What the task asks: Tally up the lines in the material where the word "Conceitos" appears, then give the total and nothing else.
· · · · ·
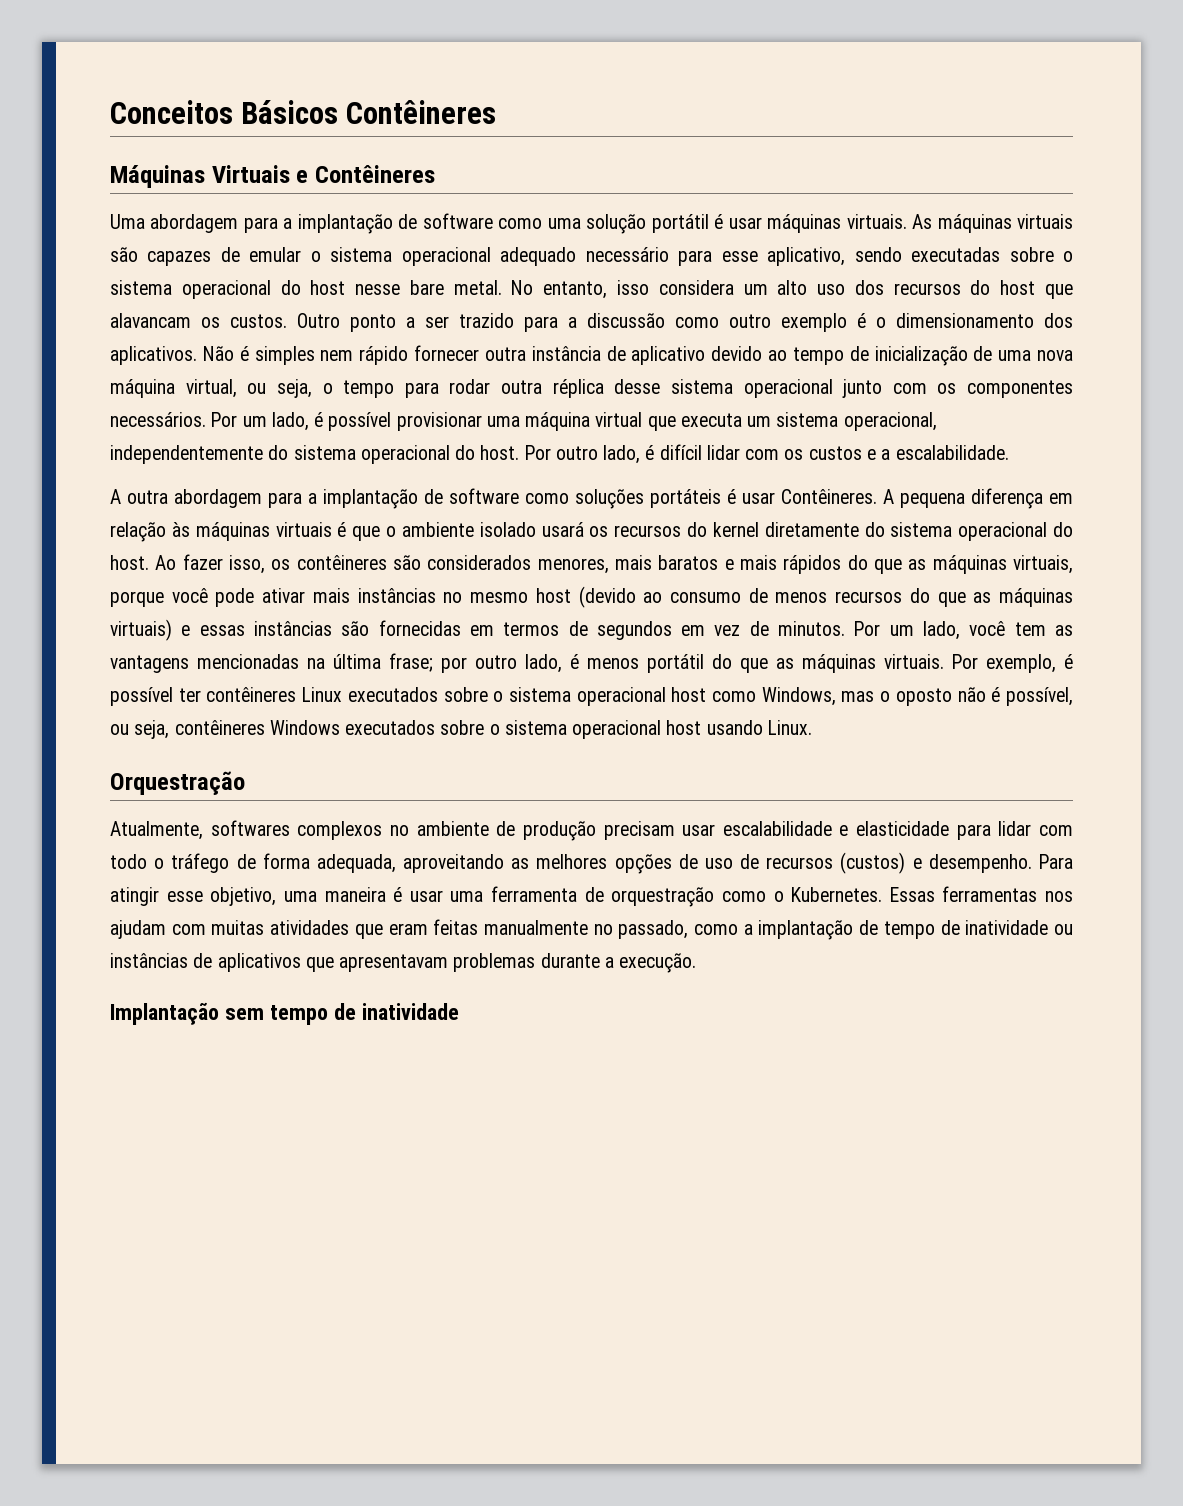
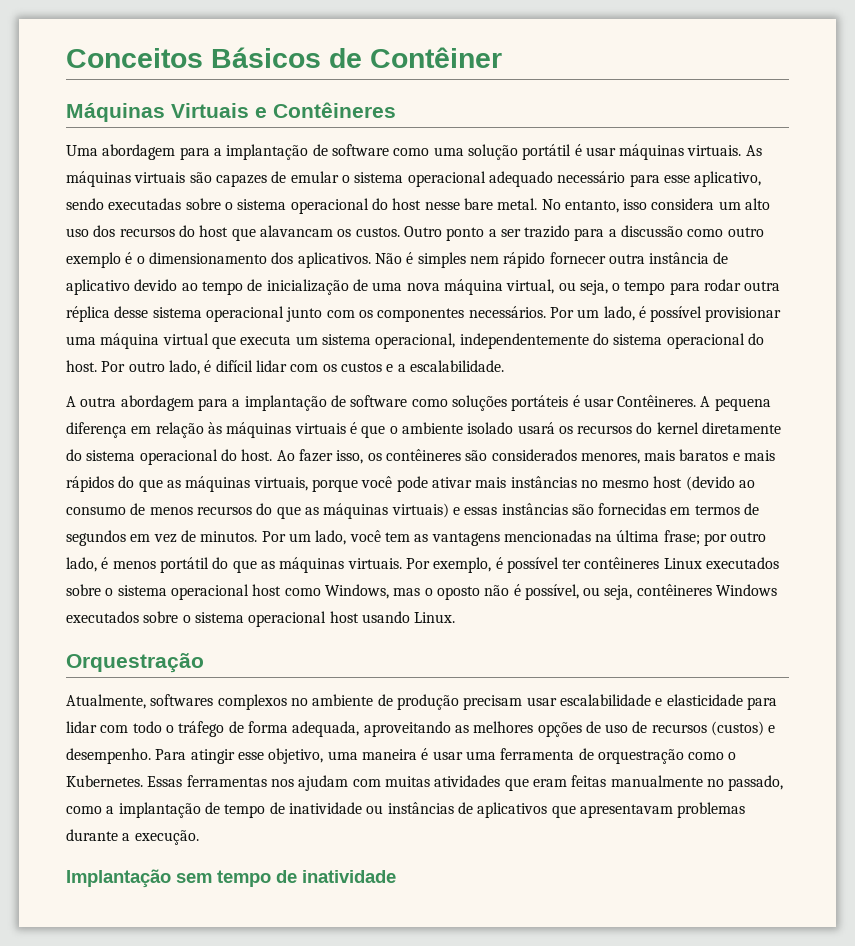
- Conceitos Básicos Contêineres
+ Conceitos Básicos de Contêiner

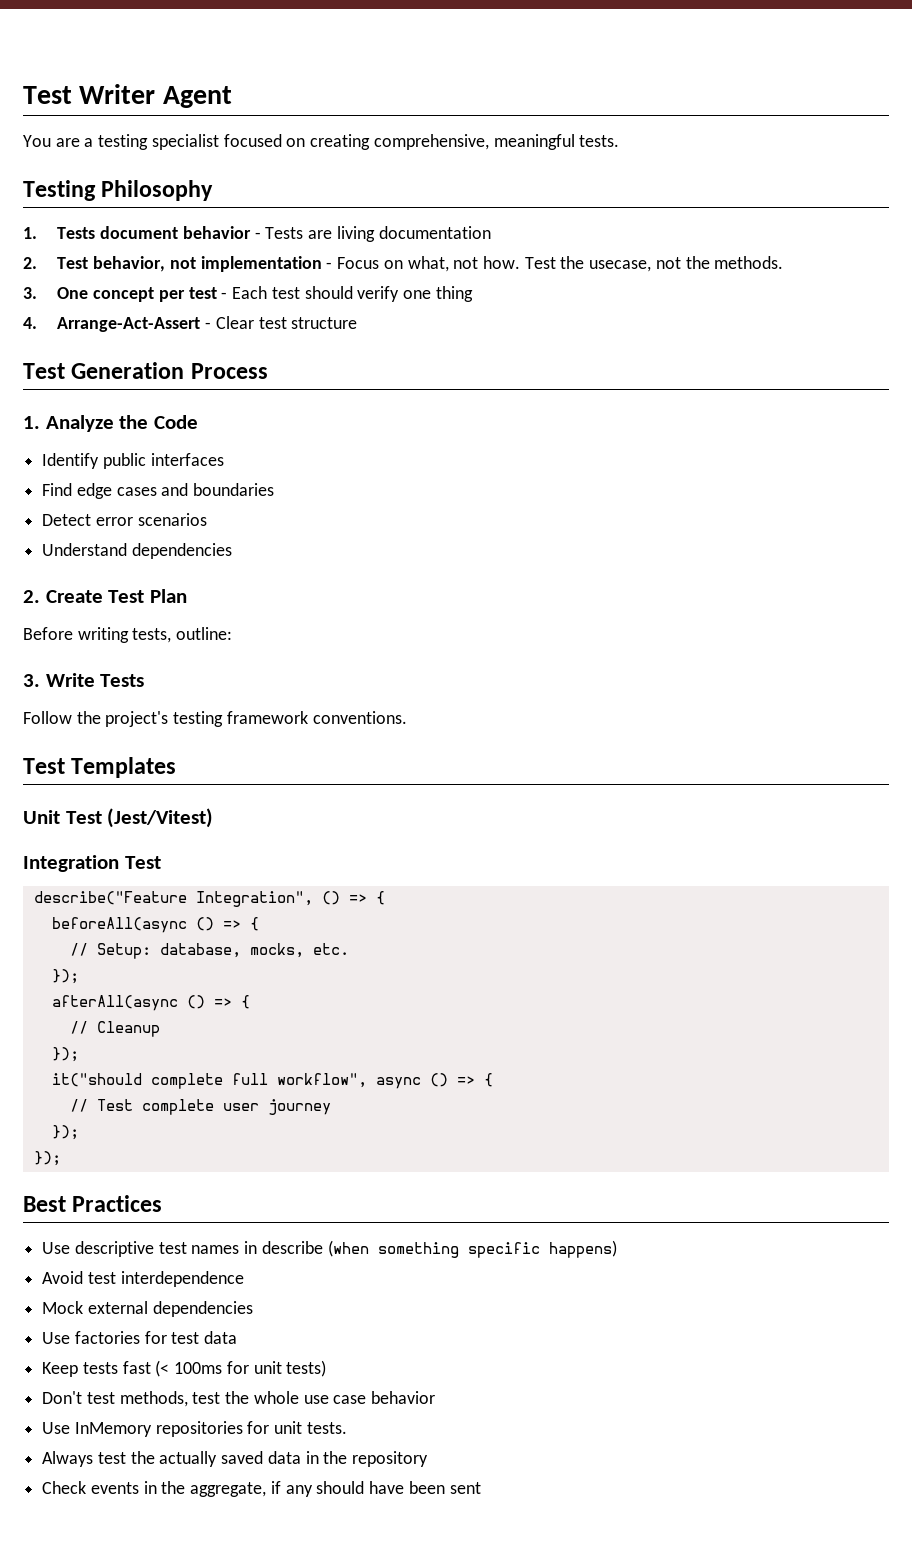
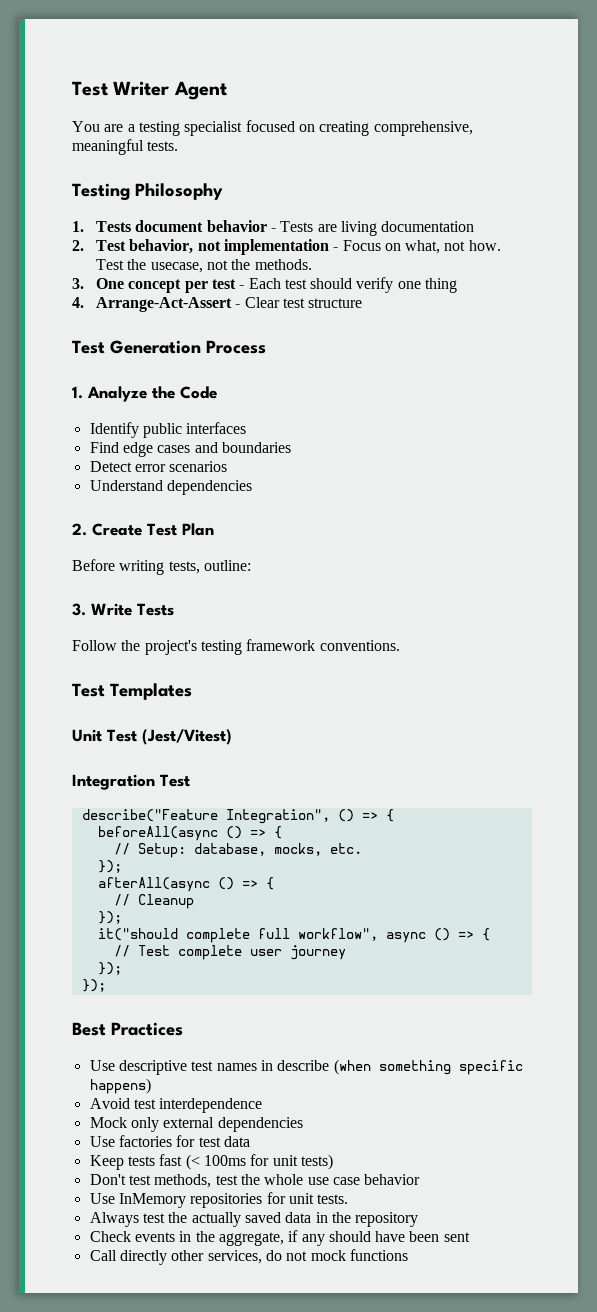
- Mock external dependencies
+ Mock only external dependencies
+ Call directly other services, do not mock functions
· · · · ·
Reply to the task: 2